子宮頸管無力症

切迫流産、早産の原因の2割を占める「子宮頸管無力症」とは?

切迫流産・早産の、実に2割が「子宮頸管無力症」が原因といわれています。では、子宮頸管無力症とはどのような症状をいうのでしょうか。また、「子宮頸管無力症」になったとき、流産や早産を回避することはできるのでしょうか。その原因や予防法などをご紹介します。

子宮頸管無力症とは

 出産のときの赤ちゃんの通り道、つまり産道を子宮頸管といいます。子宮頸管は通常4センチほどの長さを保っていますが、妊娠中期以降、陣痛が起こってもいないのに子宮頸管が短くなって開いてきてしまい、知らないうちに子宮口が開くという症状が「子宮頸管無力症」です。流産や早産の一因となります。

流産・早産のおよそ2~3割がこれによるもの

 妊娠中期の流産・早産の原因のうち、実に2割から3割がこの「子宮頸管無力症」によるといわれています。子宮頸管が緩む病気ですが、陣痛のような痛みもなく自覚症状がないので、気付かないうちに流産・早産を引き起こしてしまうことがあります。

子宮頸管無力症の原因と徴候

 「子宮頸管無力症」は、体質的なもので頸管の筋組織が弱いことが原因と考えられています。また、先天的に頸管が短いという場合もあります。ほかにも、過去に妊娠や出産の際に子宮頸管に裂傷を負った、あるいは、流産や人工中絶などの手術で子宮頸管を切除したなどの原因によることがあります。しかし、まだ「頸管無力症」の本質的な原因は解っていないのが現状です。

 最初の妊娠においてこの症状が見られた人は、2回目以降も同じような症状になりやすいという傾向があり、自覚症状もほとんどないので、妊婦健診による早期の発見が大切となります。

予防が可能なケースと、その方法について

 「子宮頸管無力症」は体質的なものなので、予防することは難しいのが現実ですが、妊婦健診を定期的に受け早期に発見することが大切です。
特に前回の妊娠で「子宮頸管無力症」と診断された人は、再び同じ症状になりやすいので早めの対策が必要です。子宮頸管を閉じて赤ちゃんを子宮内にとどめるという手術を行うことで、流産・早産を予防することができます。

子宮頸管無力症の予防のための手術法について

 「子宮頸管無力症」の予防として手術を行うときは、妊娠14週から16週頃までに子宮頸管を閉じます。数日の入院で済む比較的簡単な手術です。手術後、臨月まで妊娠を維持できたとき抜糸を行い、出産のときを待ちます。

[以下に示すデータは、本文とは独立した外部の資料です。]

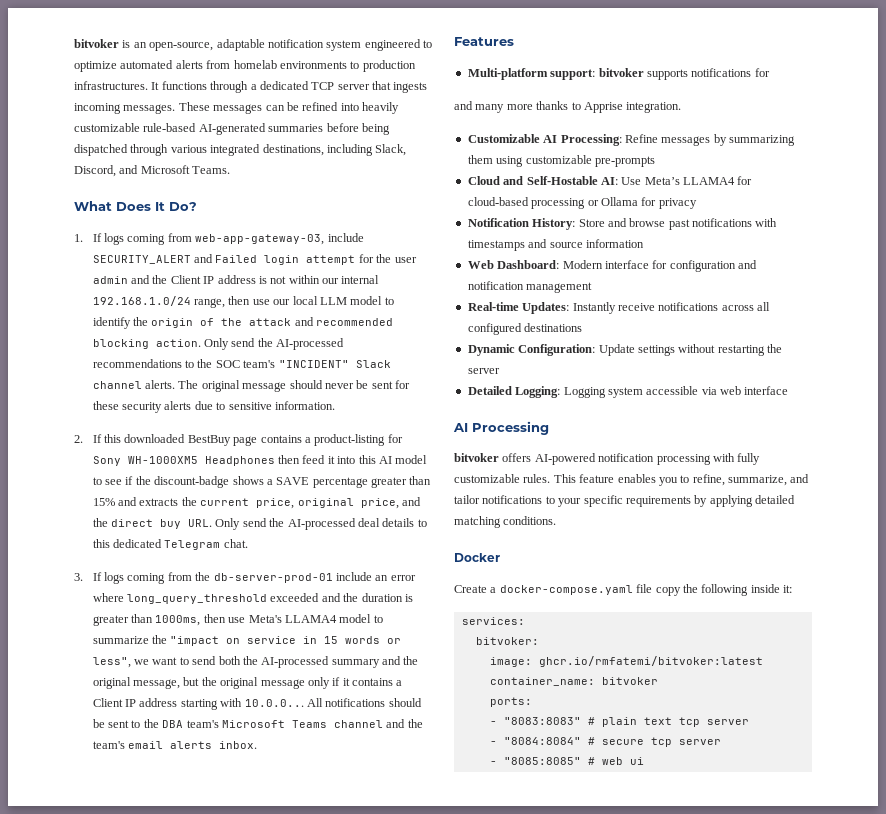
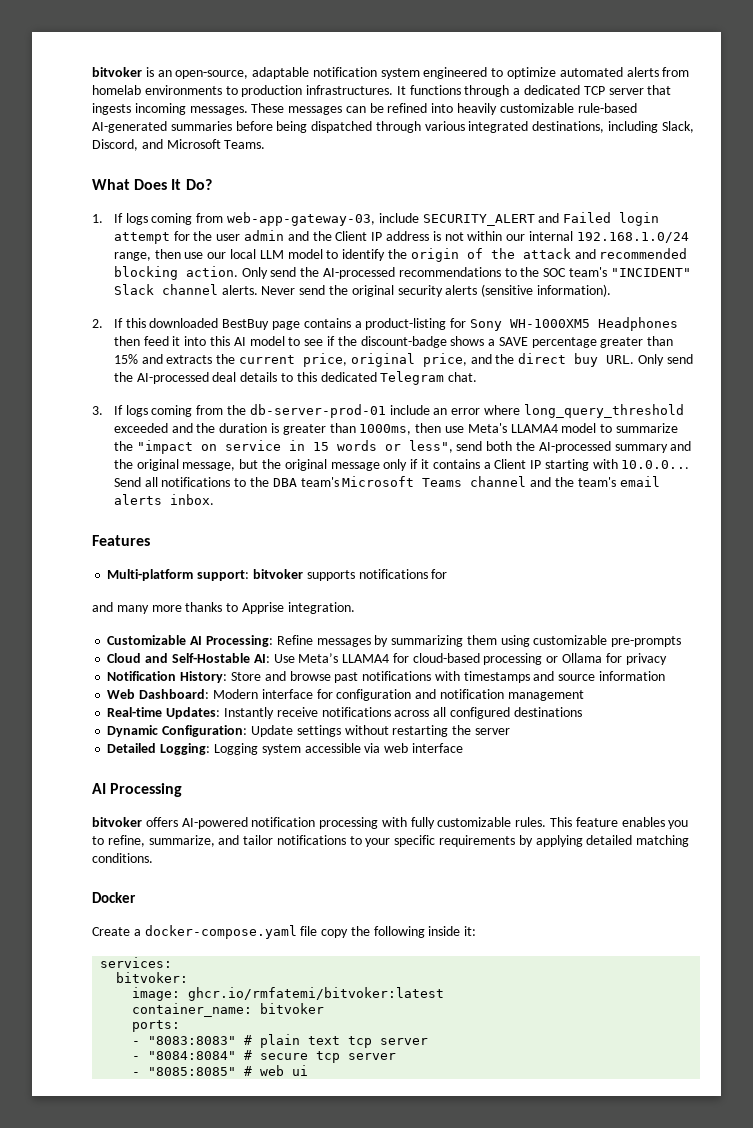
- The original message should never be sent for these security alerts due to sensitive information.
+ Never send the original security alerts (sensitive information).
- 3. If logs coming from the db-server-prod-01 include an error where long_query_threshold exceeded and the duration is greater than 1000ms, then use Meta's LLAMA4 model to summarize the "impact on service in 15 words or less", we want to send both the AI-processed summary and the original message, but the original message only if it contains a Client IP address starting with 10.0.0...
+ 3. If logs coming from the db-server-prod-01 include an error where long_query_threshold exceeded and the duration is greater than 1000ms, then use Meta's LLAMA4 model to summarize the "impact on service in 15 words or less", send both the AI-processed summary and the original message, but the original message only if it contains a Client IP starting with 10.0.0...
- All notifications should be sent to the DBA team's Microsoft Teams channel and the team's email alerts inbox.
+ Send all notifications to the DBA team's Microsoft Teams channel and the team's email alerts inbox.

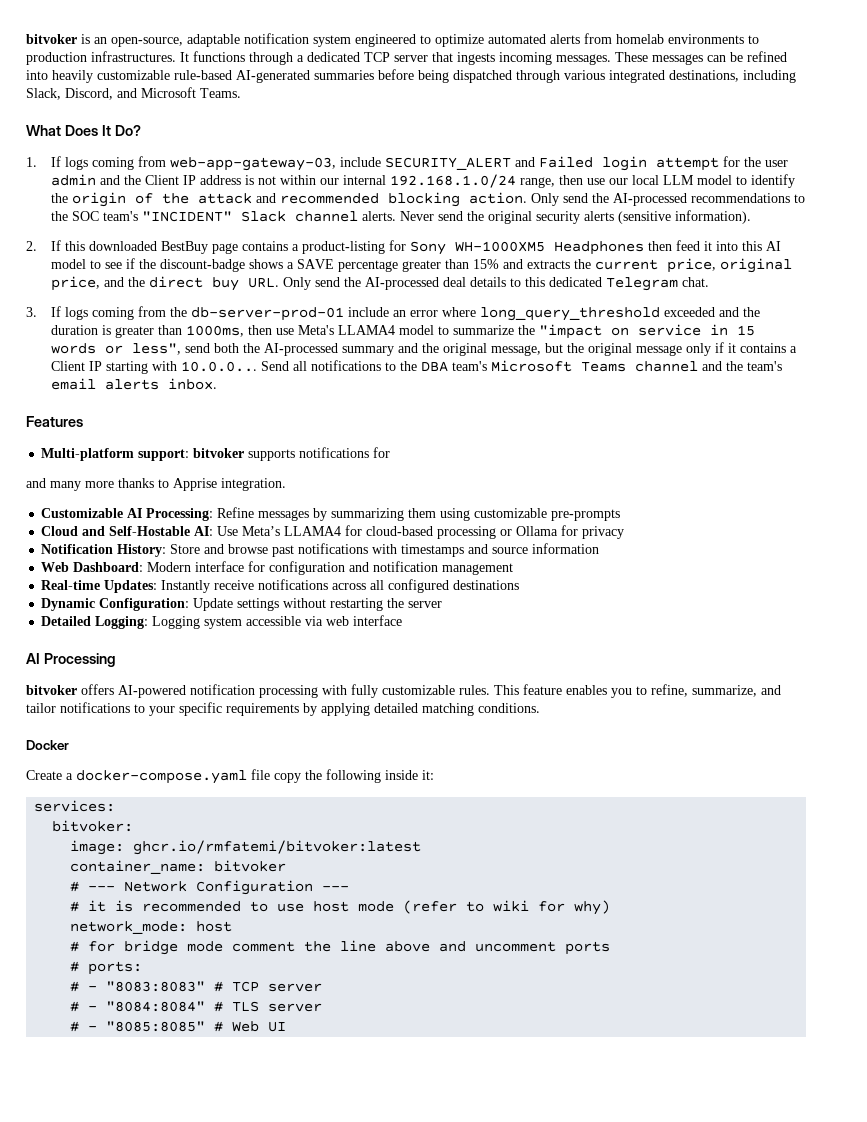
- ports:
+ # --- Network Configuration ---
+ # it is recommended to use host mode (refer to wiki for why)
+ network_mode: host
+ # for bridge mode comment the line above and uncomment ports
+ # ports:
- - "8083:8083" # plain text tcp server
- - "8084:8084" # secure tcp server
- - "8085:8085" # web ui
+ # - "8083:8083" # TCP server
+ # - "8084:8084" # TLS server
+ # - "8085:8085" # Web UI

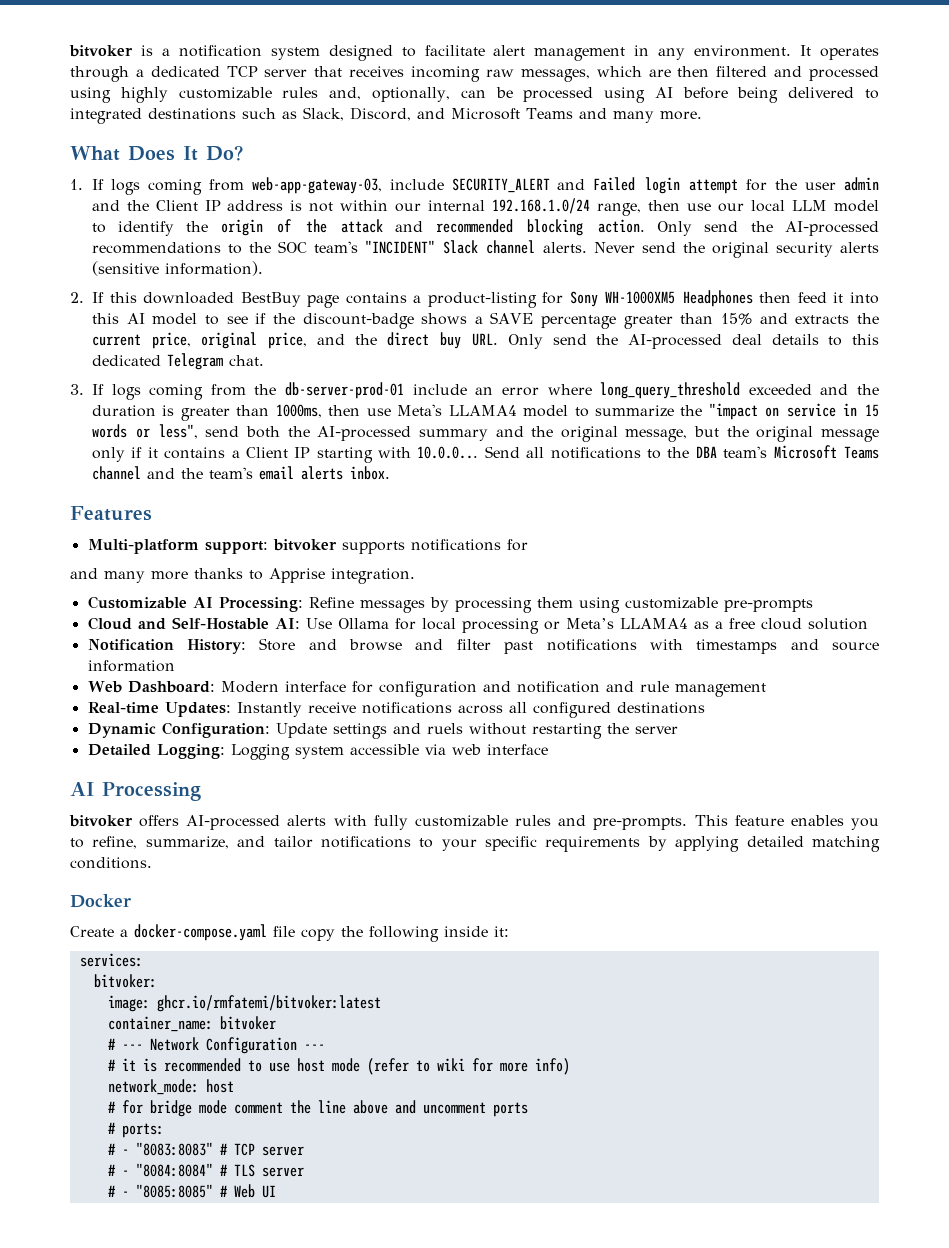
- bitvoker is an open-source, adaptable notification system engineered to optimize automated alerts from homelab environments to production infrastructures. It functions through a dedicated TCP server that ingests incoming messages. These messages can be refined into heavily customizable rule-based AI-generated summaries before being dispatched through various integrated destinations, including Slack, Discord, and Microsoft Teams.
+ bitvoker is a notification system designed to facilitate alert management in any environment. It operates through a dedicated TCP server that receives incoming raw messages, which are then filtered and processed using highly customizable rules and, optionally, can be processed using AI before being delivered to integrated destinations such as Slack, Discord, and Microsoft Teams and many more.
- Customizable AI Processing: Refine messages by summarizing them using customizable pre-prompts
+ Customizable AI Processing: Refine messages by processing them using customizable pre-prompts
- Cloud and Self-Hostable AI: Use Meta’s LLAMA4 for cloud-based processing or Ollama for privacy
+ Cloud and Self-Hostable AI: Use Ollama for local processing or Meta’s LLAMA4 as a free cloud solution
- Notification History: Store and browse past notifications with timestamps and source information
+ Notification History: Store and browse and filter past notifications with timestamps and source information
- Web Dashboard: Modern interface for configuration and notification management
+ Web Dashboard: Modern interface for configuration and notification and rule management
- Dynamic Configuration: Update settings without restarting the server
+ Dynamic Configuration: Update settings and ruels without restarting the server
- bitvoker offers AI-powered notification processing with fully customizable rules.
+ bitvoker offers AI-processed alerts with fully customizable rules and pre-prompts.
- # it is recommended to use host mode (refer to wiki for why)
+ # it is recommended to use host mode (refer to wiki for more info)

 手術はシロッカー法とマクドナルド法の2種類あります。シロッカー法は子宮頸管の上部を縫う方法に対して、マクドナルド法は子宮頸管の下部を縫う方法です。シロッカー法は子宮に近い部分で閉じるので、赤ちゃんをしっかり子宮内にとどめることができるという効果が期待でき、マクドナルド法は、陣痛が起きてからでも抜糸ができ経膣分娩が可能というメリットがあります。

早期発見で予防・対処が可能なもの。妊婦健診は定期的に受けよう

 「子宮頸管無力症」の診断は、かつては内診時に子宮口が開いているかどうかで判断されましたが、近年では経膣超音波検査により子宮頸管の長さで判断され、早期発見が可能になりました。それにより、万が一、「子宮頸管無力症」と診断されたとしても、子宮頸管を閉じるなどの対処ができます。早期発見のためにも、定期的な妊婦健診を受けることをおすすめします。